飘飘扬扬的几片雪花,在空中打了几个旋,落到地上便化成了水渍。天还是阴沉沉的,但那股压得人喘不过气的沉闷感,已经散去了不少。
第二天一早,上河村来了两个陌生人。
这事儿在村里可不多见,上河村偏僻,平时除了走亲戚的,很少有外人来。两人一进村,就引起了村民们的注意。
这两人三十来岁,穿着普通的蓝布棉袄,背着两个大麻袋,操着一口不太标准的普通话,见人就笑呵呵地打招呼:
“老乡,我们是来收山货的!榛子、松子、蘑菇、木耳,有多少要多少!价钱好商量!”
收山货的?
这年头,确实有人专门走村串户收山货,但也很少,一般都是哪个单位的采购科直接跟大队部联系,像这样直接找村民收的还是第一次遇到。
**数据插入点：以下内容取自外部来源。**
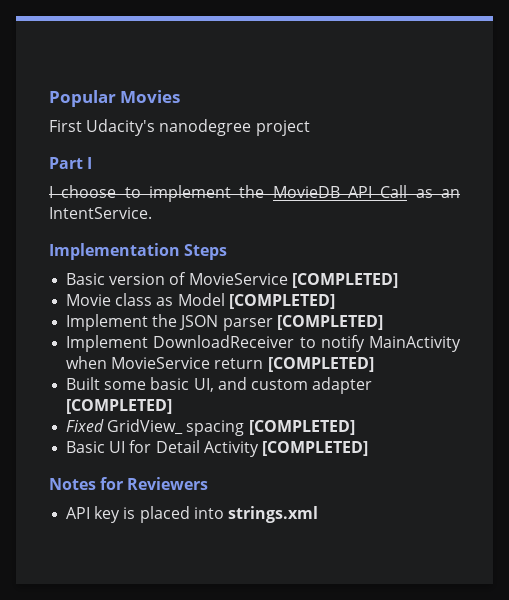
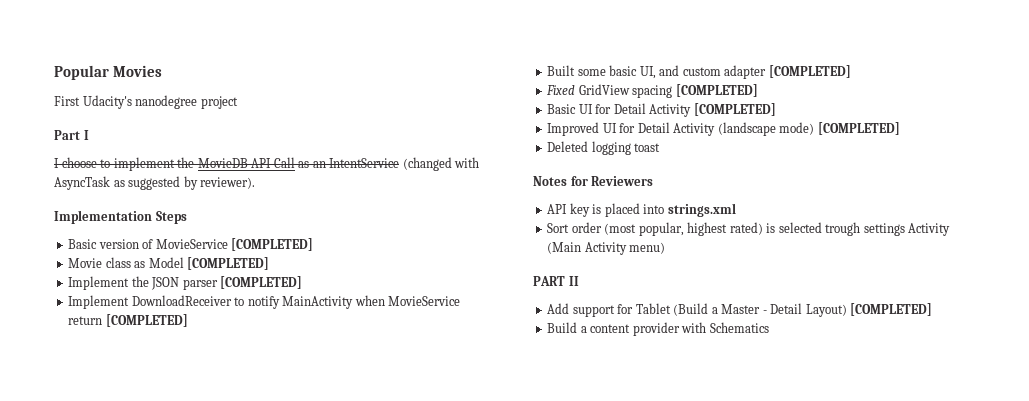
- I choose to implement the MovieDB API Call as an IntentService.
+ I choose to implement the MovieDB API Call as an IntentService (changed with AsyncTask as suggested by reviewer).
- Fixed GridView_ spacing [COMPLETED]
+ Fixed GridView spacing [COMPLETED]
+ Improved UI for Detail Activity (landscape mode) [COMPLETED]
+ Deleted logging toast
+ Sort order (most popular, highest rated) is selected trough settings Activity (Main Activity menu)
+ PART II
+ Add support for Tablet (Build a Master - Detail Layout) [COMPLETED]
+ Build a content provider with Schematics

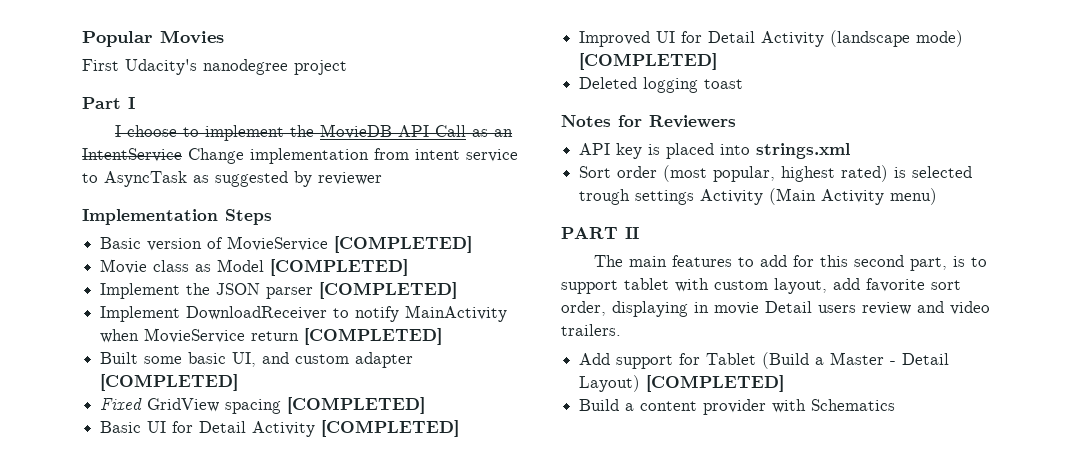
- I choose to implement the MovieDB API Call as an IntentService (changed with AsyncTask as suggested by reviewer).
+ I choose to implement the MovieDB API Call as an IntentService Change implementation from intent service to AsyncTask as suggested by reviewer
+ The main features to add for this second part, is to support tablet with custom layout, add favorite sort order, displaying in movie Detail users review and video trailers.

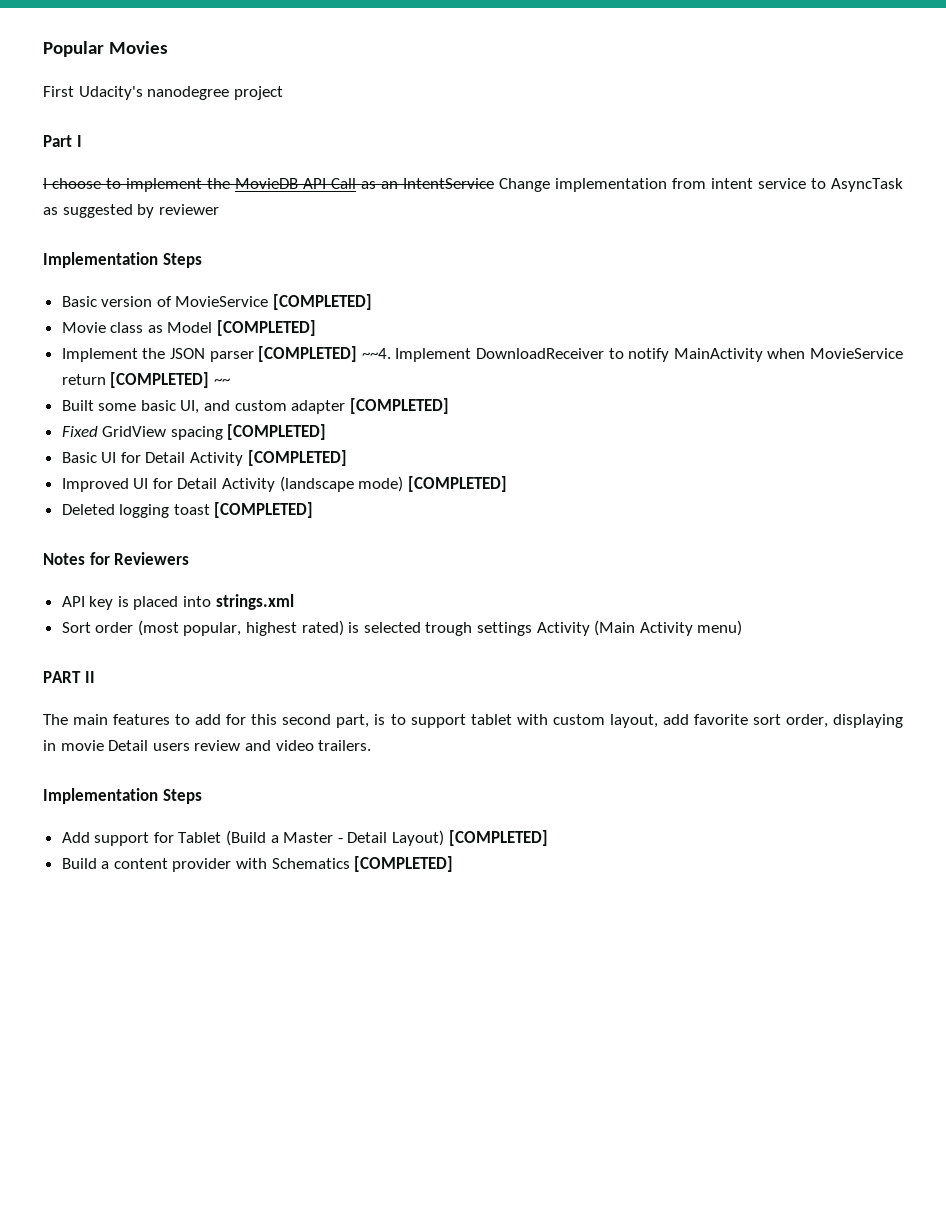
- Implement the JSON parser [COMPLETED]
- Implement DownloadReceiver to notify MainActivity when MovieService return [COMPLETED]
+ Implement the JSON parser [COMPLETED] ~~4. Implement DownloadReceiver to notify MainActivity when MovieService return [COMPLETED] ~~
- Deleted logging toast
+ Deleted logging toast [COMPLETED]
  The main features to add for this second part, is to support tablet with custom layout, add favorite sort order, displaying in movie Detail users review and video trailers.
+ Implementation Steps
- Build a content provider with Schematics
+ Build a content provider with Schematics [COMPLETED]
但村民一年到头也没什么收入,有这好事肯定都愿意,再加上山里的东西,村民每年都会上山采很多,也懒得跑县城去卖,有人上门收,自然是好事。
消息一传开,家家户户都动起来了。
张大婶从家里翻出一袋榛子,李大爷拎来一篮子晒干的蘑菇,王婶子捧着一包松子……不一会儿,两人就被围了个水泄不通。
“同志,你看看我这榛子,个儿大吧?”
“我这蘑菇可是去年秋天摘的,纯野生的,香得很!”
“松子要不要?我家还有好几斤呢!”
两人一边应付着热情的村民,一边翻看着各家带来的山货,挑挑拣拣,讨价还价。看起来,和普通的收货人没什么两样。
村北小院里,叶小小和林悦正在屋里看书。
那两个陌生人刚进村的时候,叶小小的神识就感应到了。她抬起头,目光透过窗户,往村口的方向“看”去,两个男人,背着麻袋,正在和村民们说话。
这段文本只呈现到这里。